Editor Kevin Palmer from London’s Ten Three cut “A First for Friends” (and a series of :15 seconds and teasers for this new installment in the campaign as well as spots for previous iterations of #OpinionsWelcome). “In many ways, the edit is where the work really begins. If we get the casting right, we get lots of content—sometimes up to 45 minutes for each pair,” Saunders says. “We start isolating elements that we like and then build informal edits for each pair so we can see their dynamic in isolation. Then we start forming the larger form of content, looking for consistencies in the individual edits and also things we can jar and play off against each other to create a balanced dialogue and coherent story.
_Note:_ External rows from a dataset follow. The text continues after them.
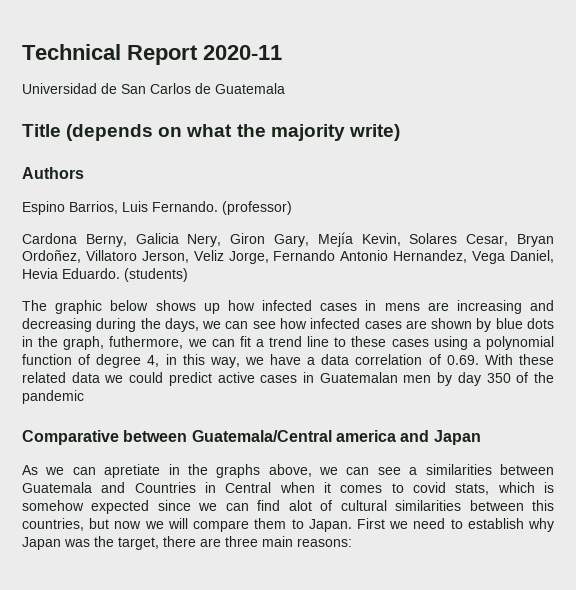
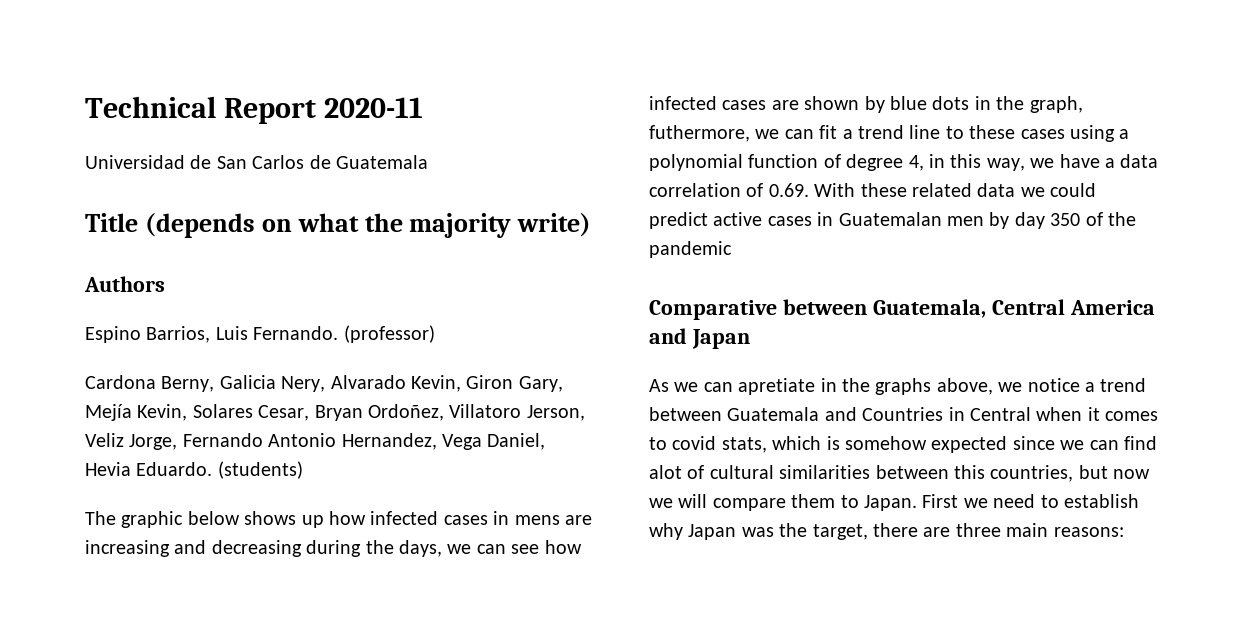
- Cardona Berny, Galicia Nery, Giron Gary, Mejía Kevin, Solares Cesar, Bryan Ordoñez, Villatoro Jerson, Veliz Jorge, Fernando Antonio Hernandez, Vega Daniel, Hevia Eduardo.
+ Cardona Berny, Galicia Nery, Alvarado Kevin, Giron Gary, Mejía Kevin, Solares Cesar, Bryan Ordoñez, Villatoro Jerson, Veliz Jorge, Fernando Antonio Hernandez, Vega Daniel, Hevia Eduardo.
- Comparative between Guatemala/Central america and Japan
+ Comparative between Guatemala, Central America and Japan
- As we can apretiate in the graphs above, we can see a similarities between Guatemala and Countries in Central when it comes to covid stats, which is somehow expected since we can find alot of cultural similarities between this countries, but now we will compare them to Japan.
+ As we can apretiate in the graphs above, we notice a trend between Guatemala and Countries in Central when it comes to covid stats, which is somehow expected since we can find alot of cultural similarities between this countries, but now we will compare them to Japan.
The struggle is always that there are many thousands of directions we could take, so knowing how to pin it down to capture the mood in the room is the art.”
At the conclusion of “A First for Friends,” consumers are invited to continue the conversation on social media using #OpinionsWelcome.
Since the inception of the campaign, thousands of people worldwide have shared their opinions in YouTube comments, Twitter exchanges, Instagram and Facebook posts and through the Laphroaig website. “Everyone likes to be heard,” Schnettler stresses. “The freedom of expression that the campaign embraces is appealing to our fans and foes alike and fosters the organic debate that Laphroaig’s divisive flavor naturally welcomes.”
“The days when a brand shouts down from a pedestal are long gone,” Saunders adds, pointing out that all the back and forth inspires people to try Laphroaig for themselves.
As for how much longer Laphroaig will rely on the #OpinionsWelcome campaign, “If the campaign can deliver the strategic and tactical tasks of the day, then it continues,” Saunders says. “We feel that as long as there are ideas bursting forth, and we can be sure that they are still relevant and disruptive, which they need to be in a category dominated by big brands and big budgets, then there is a valid place for #OpinionsWelcome to play.”
“The challenges of selling drinks to consumers today are many—an increasingly competitive marketplace, boutique and craft brands taking on the might of the big beasts, the move to healthier lifestyles, the premiumization revolution, the need for transparency of process and commitment to sustainability, a more and more brand-savvy crowd. It’s not easy out there,” Saunders says.
Brands like Laphroaig can stand out if they “stay true to themselves and find a way to engage that is truly distinctive and resonant—not just what you want to say, or what you think the consumer wants to hear.”